_WORK INSTRUCTIONS_: Go through the data underneath and report how many lines hold the string "experience", giving only the number.

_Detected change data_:
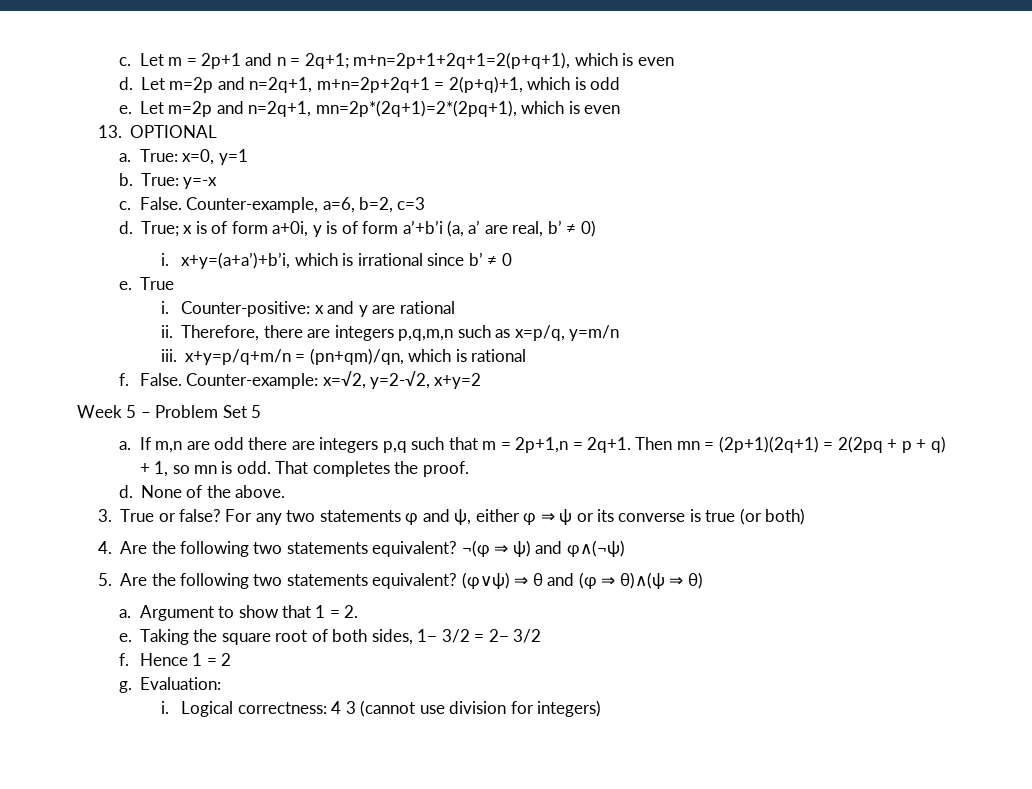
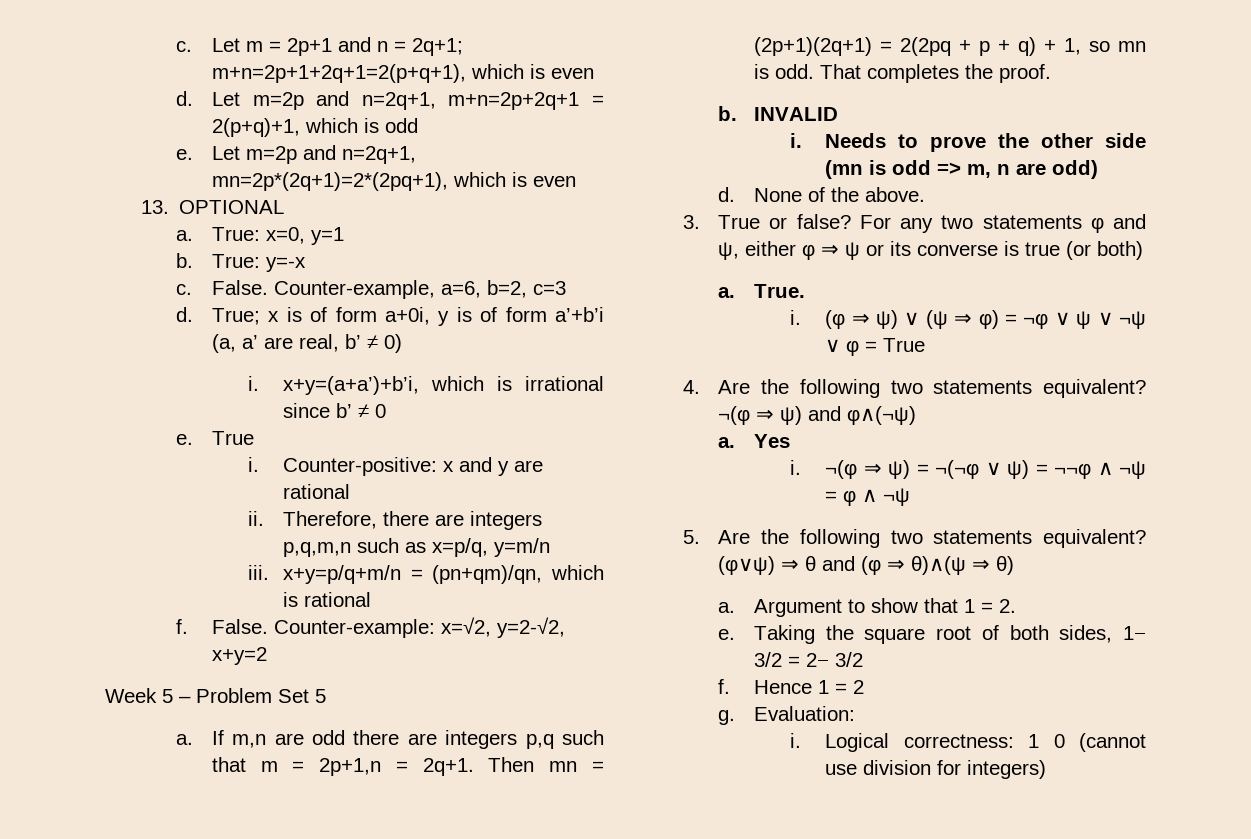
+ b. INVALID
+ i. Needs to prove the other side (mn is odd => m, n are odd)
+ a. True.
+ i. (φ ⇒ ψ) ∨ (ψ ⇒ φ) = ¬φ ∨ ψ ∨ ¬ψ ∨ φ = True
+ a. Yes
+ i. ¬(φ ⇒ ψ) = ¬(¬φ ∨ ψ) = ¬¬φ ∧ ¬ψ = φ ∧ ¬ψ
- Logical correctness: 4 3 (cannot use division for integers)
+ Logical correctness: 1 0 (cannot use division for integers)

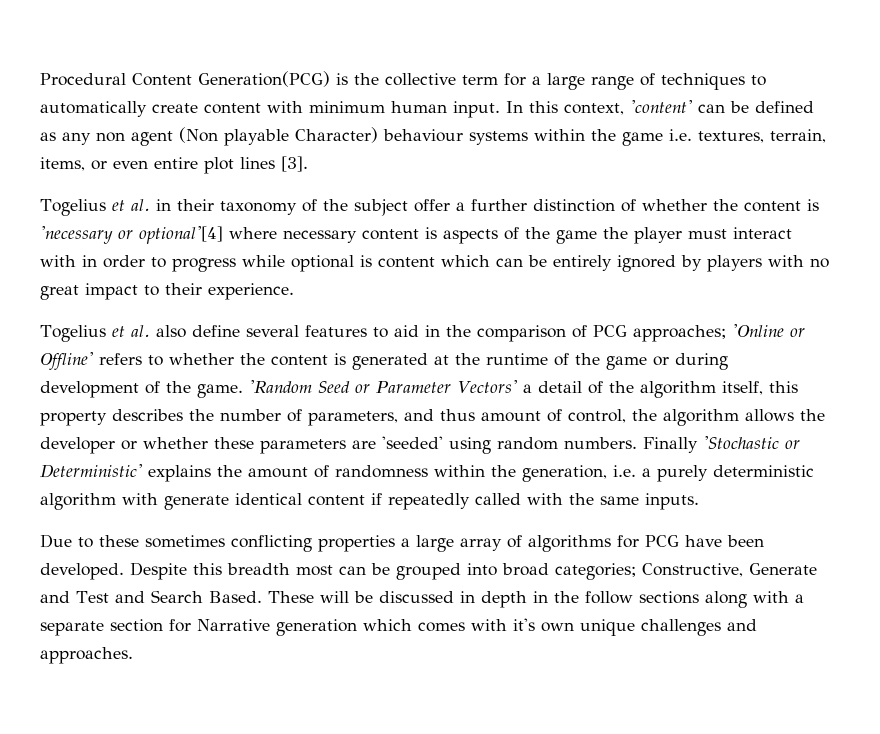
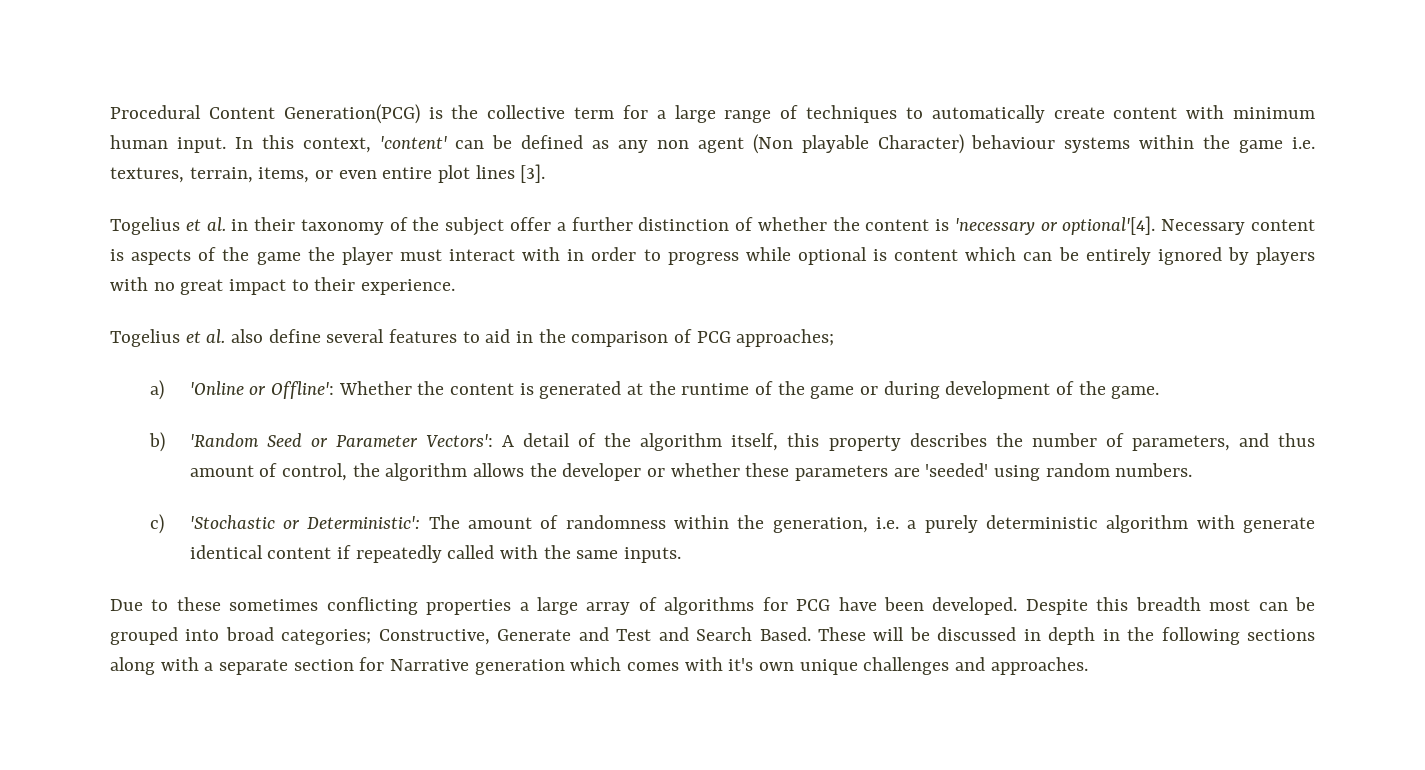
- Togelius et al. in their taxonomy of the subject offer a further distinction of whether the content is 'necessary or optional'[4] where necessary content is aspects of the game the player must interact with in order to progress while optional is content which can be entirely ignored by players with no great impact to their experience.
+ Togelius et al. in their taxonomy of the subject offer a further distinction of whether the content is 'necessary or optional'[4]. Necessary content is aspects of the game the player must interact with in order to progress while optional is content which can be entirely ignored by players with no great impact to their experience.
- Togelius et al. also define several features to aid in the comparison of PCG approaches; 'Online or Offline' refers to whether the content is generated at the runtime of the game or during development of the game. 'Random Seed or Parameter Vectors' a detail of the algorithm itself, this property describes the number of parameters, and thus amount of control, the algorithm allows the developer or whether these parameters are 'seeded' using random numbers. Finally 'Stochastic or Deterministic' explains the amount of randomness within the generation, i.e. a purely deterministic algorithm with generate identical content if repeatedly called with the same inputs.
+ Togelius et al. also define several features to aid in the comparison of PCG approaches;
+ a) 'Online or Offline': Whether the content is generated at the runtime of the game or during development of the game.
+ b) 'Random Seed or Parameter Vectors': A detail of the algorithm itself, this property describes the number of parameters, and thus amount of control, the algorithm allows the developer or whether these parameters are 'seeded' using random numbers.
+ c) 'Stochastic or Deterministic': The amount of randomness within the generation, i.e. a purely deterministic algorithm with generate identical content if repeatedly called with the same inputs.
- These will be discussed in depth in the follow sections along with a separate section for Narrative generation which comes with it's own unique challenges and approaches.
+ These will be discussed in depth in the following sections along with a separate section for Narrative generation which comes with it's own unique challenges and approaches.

_ANSWER BOX_: 2